В ограду вышел с котомкой Павел.

– Далеко собрался? – спросила Павла.

– Далеко ли близко – суд решит, – усмехнулся печально Брус-старший. – Заявить на себя хочу, – сказал он, берясь за кольцо калитки. – Терять мне нечего.

– Терять каждому есть чего, – сурово возразила ему  Павла. 

– Это понимаешь, когда все потеряно. Расходы- то мы возместили колхозу. А за прочее сами перед собой ответим, – она поднялась с завалины, подошла к мужу и сняла с него котомку.




ГЛАВА ТРИДЦАТЬ ВТОРАЯ

Уходят сны, а жизнь остается. И люди, как сны, уходят. Вот и Путников, погрузив на баржу старинную башню, собрался в Тюмень, к Сороке, которая лечится в больнице. Она тоже никогда-никогда сюда не вернется. Сны уходят...

– Мои наилучшие пожелания Павле Андреевне, – прощаясь с Кузьмой, пробормотал Путников и дернул себя за поседевшую бородку. – И вот что: ты в Тюмень приезжай. Тебе нужно учиться музыке. Приедешь?

– Видно будет, – оглядчиво ответил Кузьма. Теперь он не спешил отвечать, поскольку понял, что получается не всегда так, как хотелось.

На катере, тянувшем баржу, подняли якорь. Путников пожал Кузьме руку и по трапу взошел на палубу.

– Так ты приезжай, Кузьма! – прокричал он тонким слабым голосом, словно, поднимаясь на палубу, истратил на это все силы. – У меня остановишься. Обязательно приезжай.

Кузьма долго еще стоял на берегу, но смотрел на воды, которые проносила река мимо, бросал камешки и думал о чем-то, словно решал главную из всех когда- либо встречавшихся ему задач. Он должен решить эту задачу. Решить без ошибок.

За лесом, за Петькиной могилой, пылало негаснущее зарево Самотлора.
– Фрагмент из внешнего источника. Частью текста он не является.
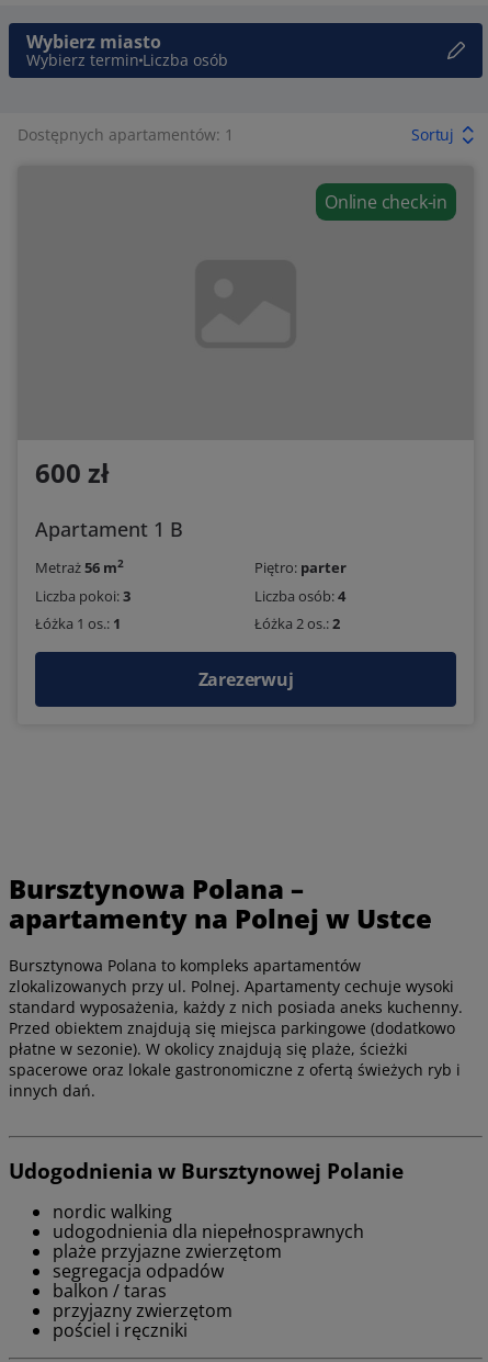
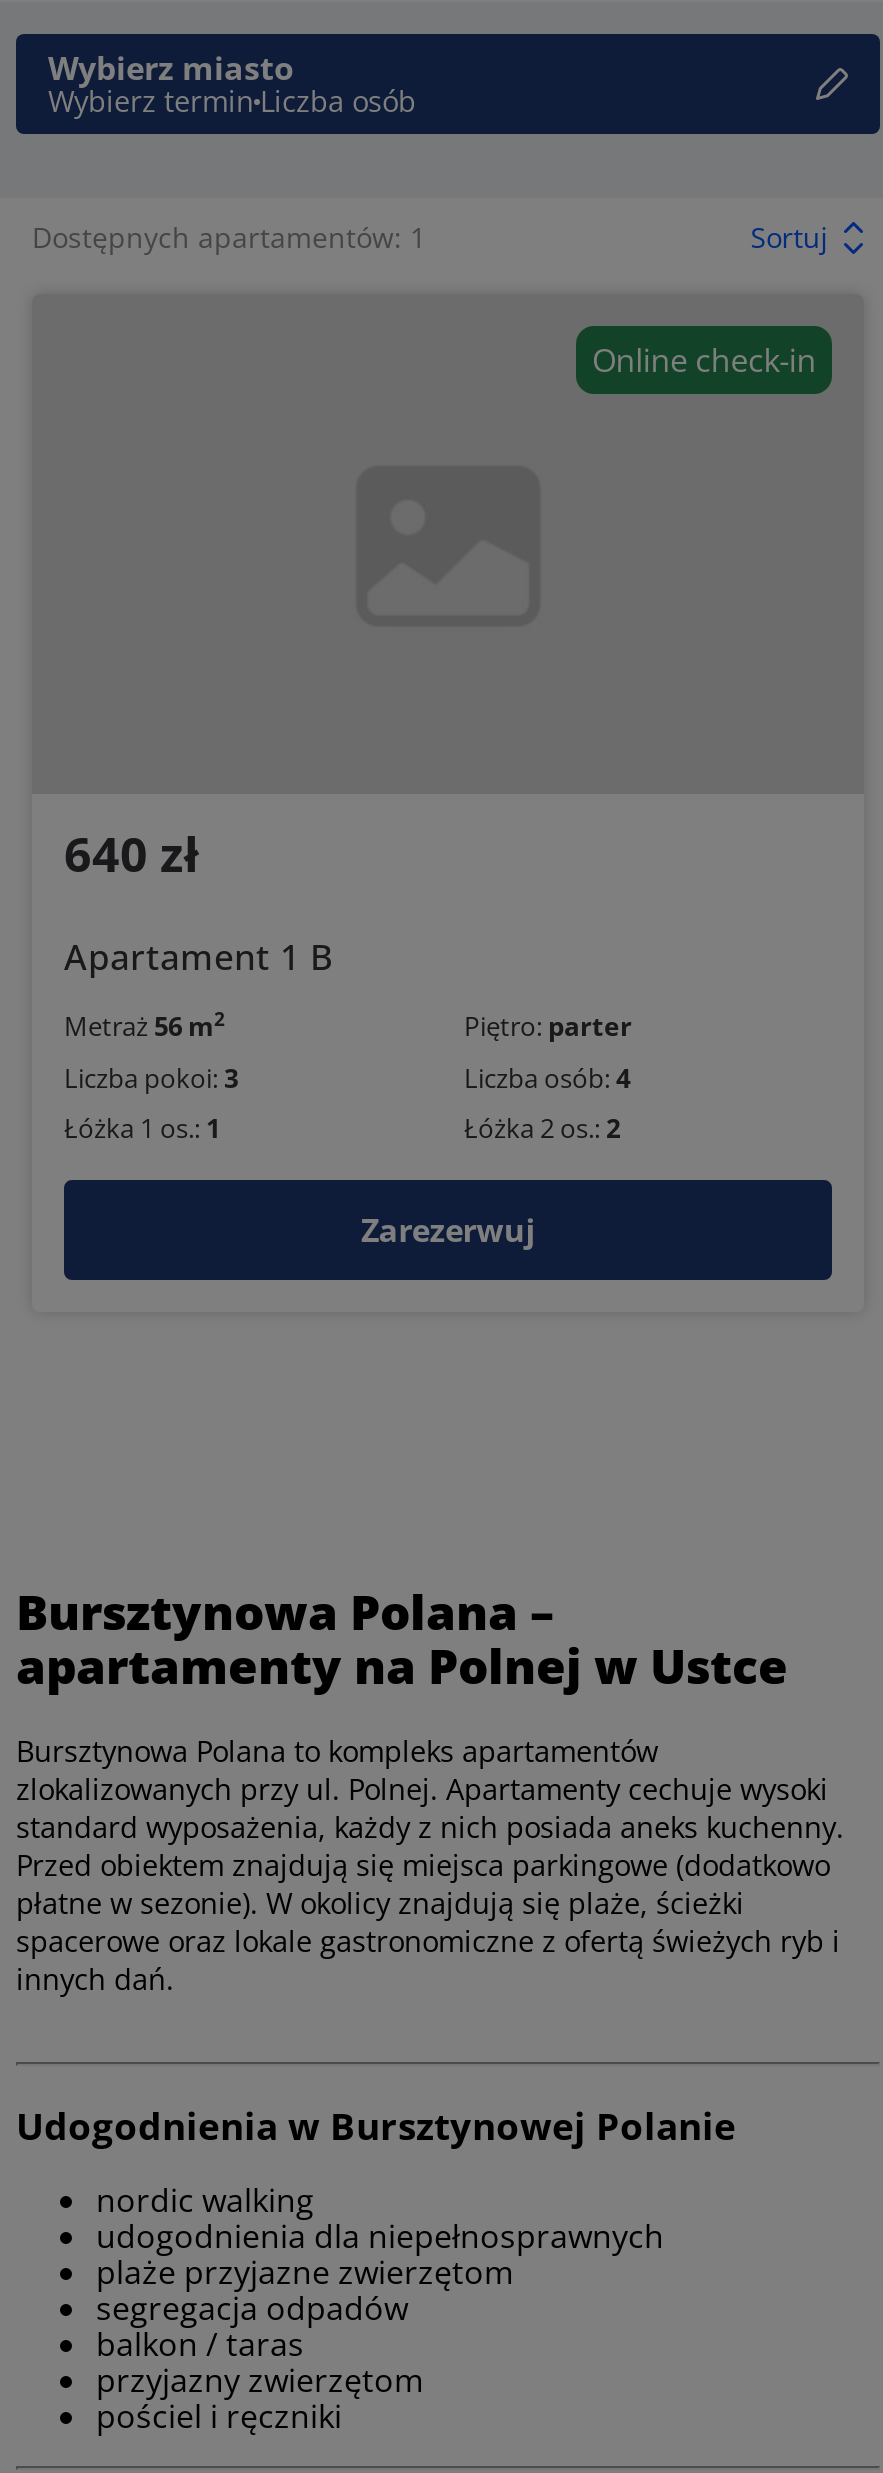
[35,455,109,491] 600 zł -> [64,820,198,886] 640 zł

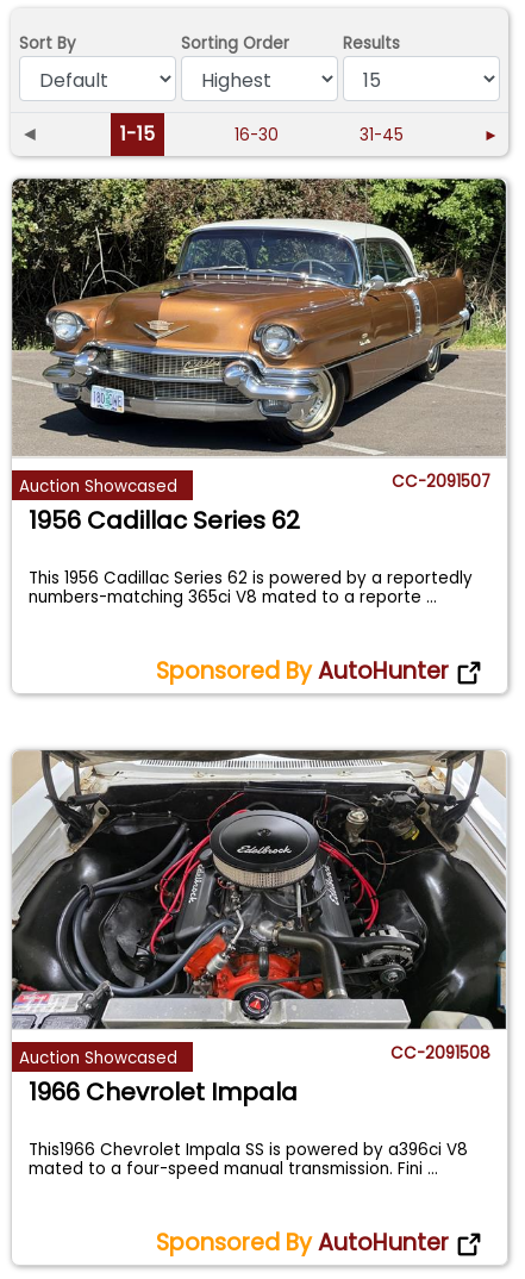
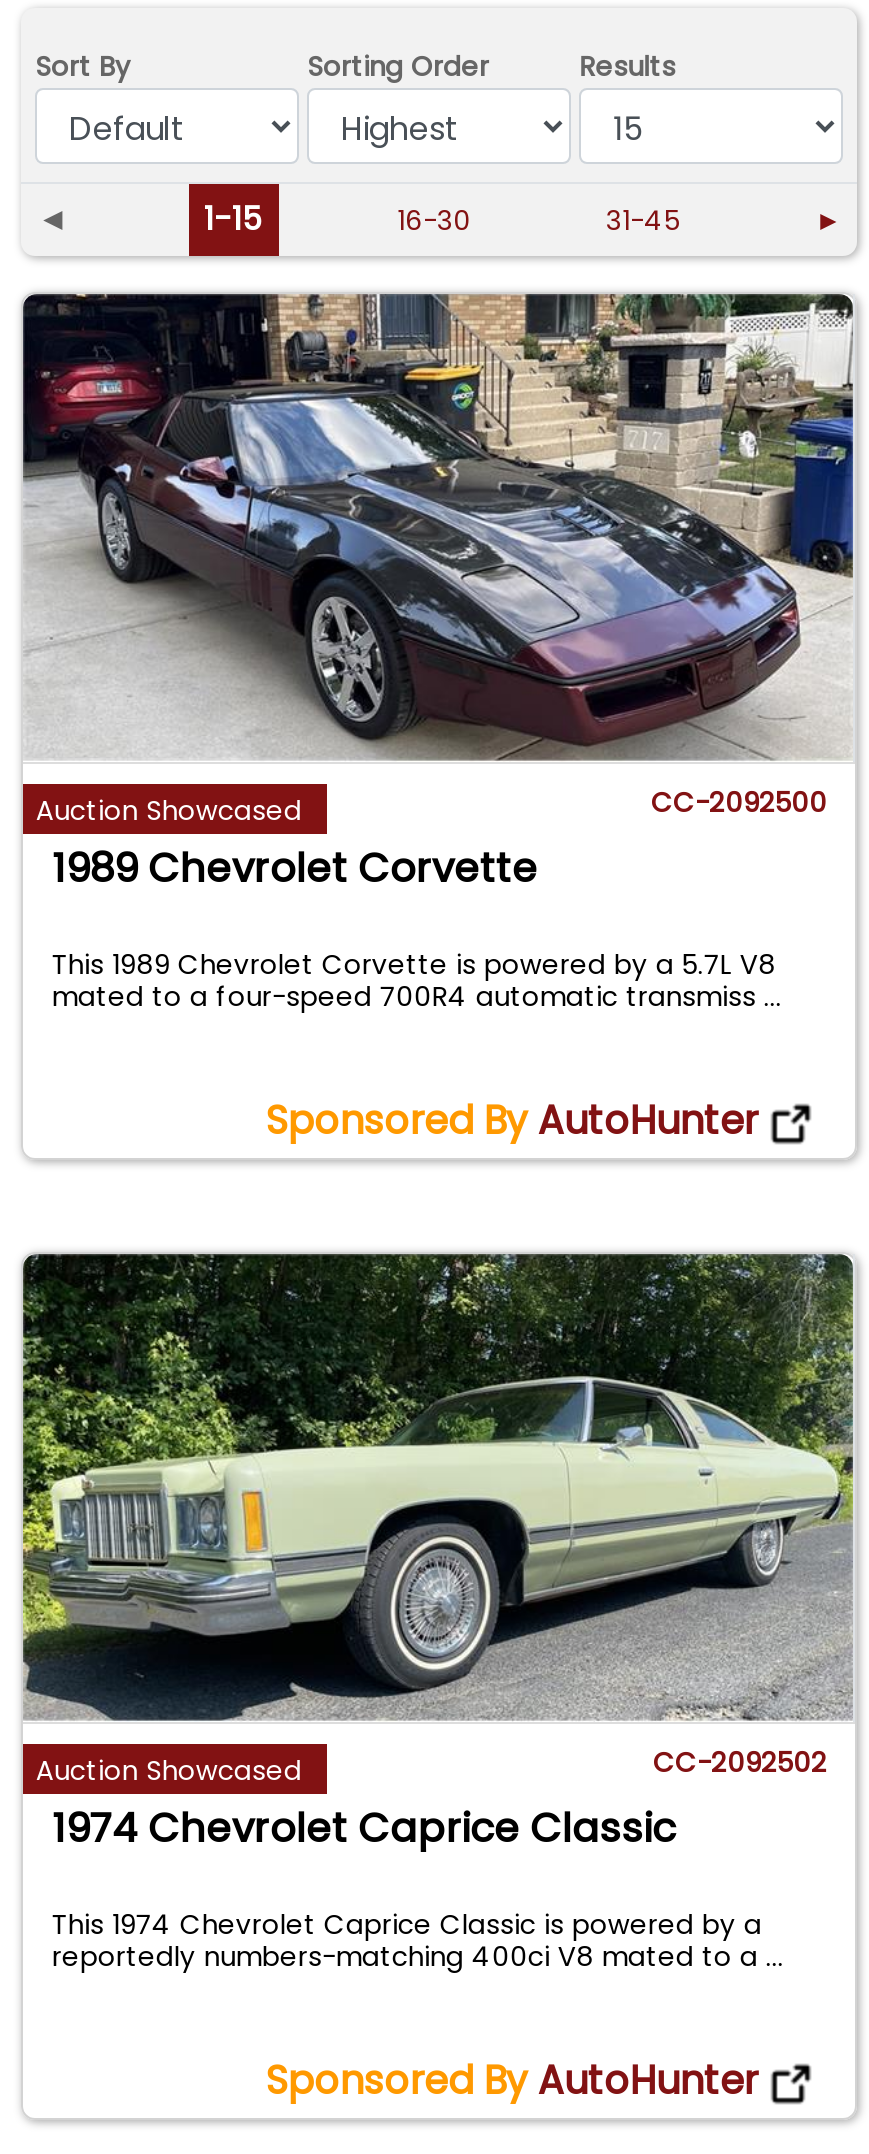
[11,177,507,536] [image] | CC-2091507 | 1956 Cadillac Series 62 -> [21,294,855,895] [image] | CC-2092500 | 1989 Chevrolet Corvette
[29,566,473,608] This 1956 Cadillac Series 62 is powered by a reportedly | numbers-matching 365ci V8 mated to a reporte... -> [52,945,782,1015] This 1989 Chevrolet Corvette is powered by a 5.7L V8 | mated to a four-speed 700R4 automatic transmiss...
[11,750,506,1108] [image] | CC-2091508 | 1966 Chevrolet Impala -> [21,1252,855,1855] [image] | CC-2092502 | 1974 Chevrolet Caprice Classic
[29,1138,468,1180] This1966 Chevrolet Impala SS is powered by a396ci V8 | mated to a four-speed manual transmission. Fini... -> [52,1905,784,1975] This 1974 Chevrolet Caprice Classic is powered by a | reportedly numbers-matching 400ci V8 mated to a...

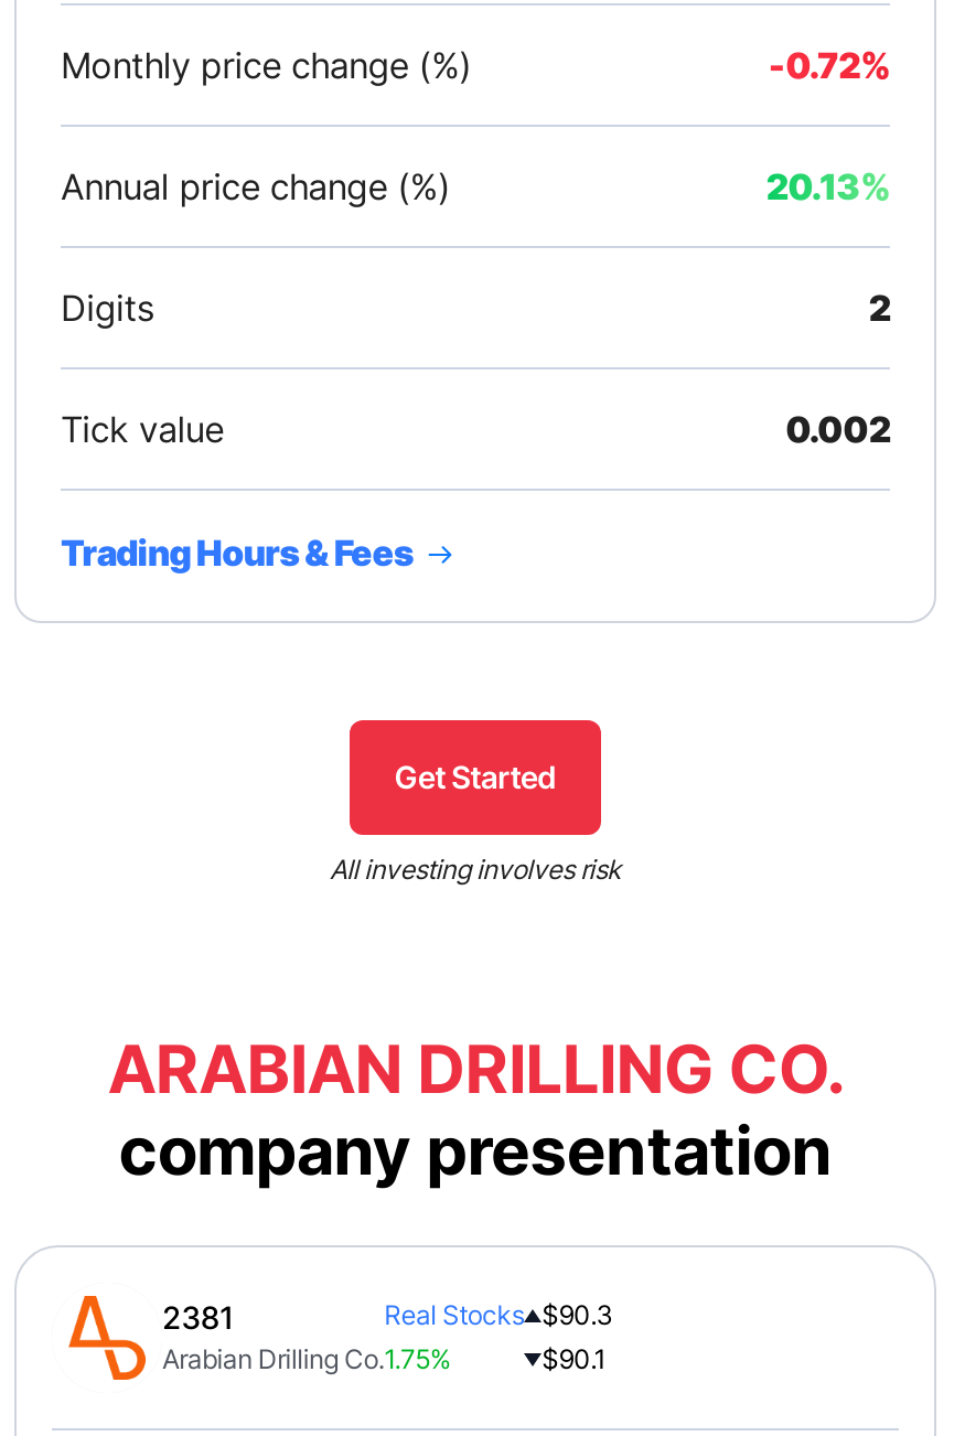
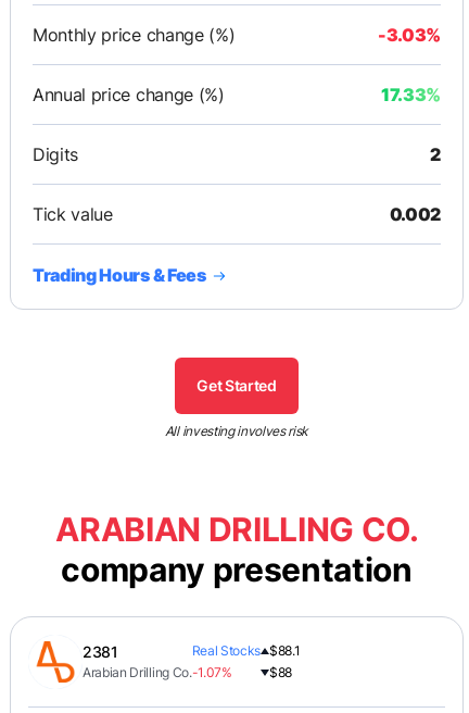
[768,43,890,87] -0.72% -> [378,24,441,45] -3.03%
[766,164,890,208] 20.13% -> [381,83,441,105] 17.33%
[384,1298,613,1331] Real Stocks $90.3 -> [192,642,300,658] Real Stocks $88.1
[162,1342,451,1375] Arabian Drilling Co. 1.75% -> [83,664,232,680] Arabian Drilling Co. -1.07%
[542,1342,607,1375] $90.1 -> [269,664,292,680] $88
Это зарево с каждым годом приближалось к острову. Может, когда-нибудь геологи и на острове найдут нефть, и над скважиной загорится еще один факел. А может, не нефть найдут – что-то еще более нужное. И люди, получив это нужное, убедившись, что его вдосталь, станут добрей, доверчивей. Кузьма подрастет к той поре, и Попов примет его в свою бригаду.

Задевая друг о дружку, летели куда-то облака. Через них сверху изредка проглядывало осторожное солнце, словно думало, стоит ли сегодня светить или передохнуть малость... Синий бор был хмур и мрачен. На заброшенном могильнике понуро качала нестриженными листьями крапива, томилась, вяла, завидуя светлым березкам, багульнику, лиственницам. А может, просто ждала осени, как старые люди ждут смерти. В Лесном Тапе курился дымок. Над чужим домом курился, в котором поселились теперь Брусы.

«Вон и еще один... над школой, – сердце Кузьмы счастливо дрогнуло. – Скоро же первое сентября!»

Попроведав Петьку и заменив увядший снопик цветов свежим, мальчик побежал к школе. Пройдя по чистому, пустынному пока коридору, открыл дверь в крайний класс. «Парты-то какие новешенькие! На какой же я сидеть буду?» – прикинул Кузьма и, поразмыслив, решил, что сядет на последнюю парту. Там можно будет почитать украдкой. Однако он посидел на каждой из парт, словно боялся, что та, которой не окажет внимания, обидится на него. Обижать никого нельзя. Даже парты.

Потом, заложив руки за спину, как это делала Анна Ивановна, Кузьма прошелся по пустому, чисто вымытому классу и повернулся лицом к воображаемым ученикам, сказал, точно копируя ее тон:

– Здравствуйте, дети, – улыбнулся он приветливо. Первый урок надо бы всегда начинать с улыбкой. Он запоминается на весь год. А может, даже на всю жизнь. – С чего мы начнем наш первый урок?